Google ha introdotto un nuovo concorso a premi per risolvere alcuni problemi di vulnerabilità: pagherà i ricercatori che trovano difetti di sicurezza nel suo software open source o negli elementi costitutivi del suo software. I premi andranno dai 101 dollari fino a salire ad un totale di 31.337 dollari per informazioni sui bug in progetti come Angular, GoLang e Fuchsia o per vulnerabilità nelle dipendenze di terze parti incluse nel codice.
Sebbene sia importante per Google correggere i bug nei propri progetti (e nel software che utilizza per tenere traccia delle modifiche al suo codice), forse la parte più interessante è la parte sulle dipendenze di terze parti.

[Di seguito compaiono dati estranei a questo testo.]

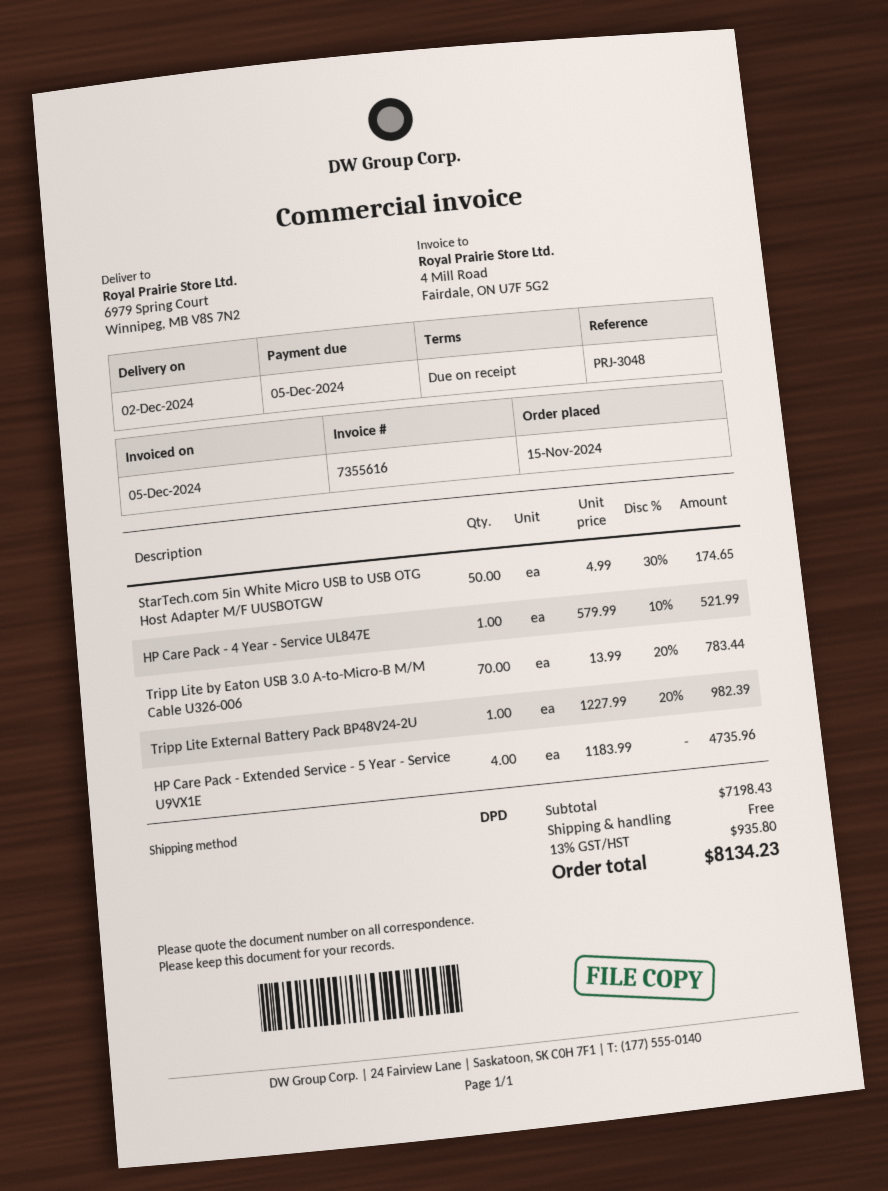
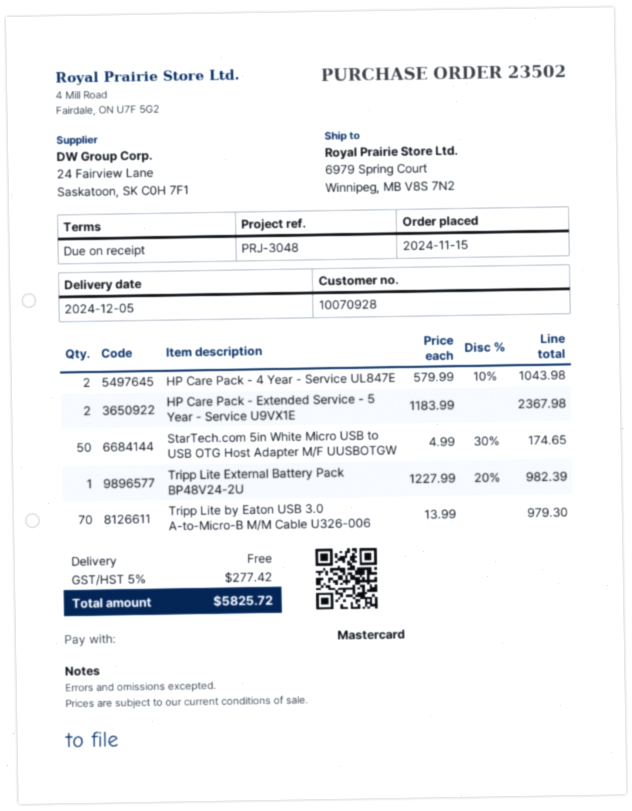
delivery date: 2024-12-02 -> 2024-12-05
HP Care Pack - 4 Year - Service UL847E: 1 x 579.99 - 10% = 521.99 -> 2 x 579.99 - 10% = 1043.98
Tripp Lite by Eaton USB 3.0 A-to-Micro-B M/M Cable U326-006: 70 x 13.99 - 20% = 783.44 -> 70 x 13.99 = 979.30
HP Care Pack - Extended Service - 5 Year - Service U9VX1E: 4 x 1183.99 = 4735.96 -> 2 x 1183.99 = 2367.98
tax: 13% = 935.80 -> 5% = 277.42
total: 8134.23 -> 5825.72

Il problema sono le dipendenze di terze parti
I programmatori utilizzano spesso il codice di progetti open source in modo da non dover reinventare continuamente il progetto con un codice nuovo. Ma dal momento che gli sviluppatori spesso importano direttamente il codice, così come tutti i suoi aggiornamenti, ciò introduce la possibilità di attacchi che mirano proprio ad alcune di quelle falle.
Ed è proprio per questo che gli hacker non prendono di mira il codice controllato direttamente da Google stesso, ma cercano invece queste dipendenze di terze parti. Le librerie open source a volte possono essere utilizzate come cavallo di Troia in progetti più grandi.
Come ha mostrato SolarWinds, questo tipo di attacco non si limita ai progetti open source. Ma negli ultimi anni abbiamo assistito a diverse storie in cui le grandi aziende hanno messo a rischio la propria sicurezza a causa del codice di terze parti. Esistono modi per mitigare questo tipo di attacco: Google stesso ha iniziato a controllare e distribuire un sottoinsieme di programmi open source popolari, ma è quasi impossibile controllare tutto il codice utilizzato da un progetto. Incentivare la community a controllare le dipendenze e il codice proprietario aiuta Google a creare una rete più ampia potrebbe essere una soluzione.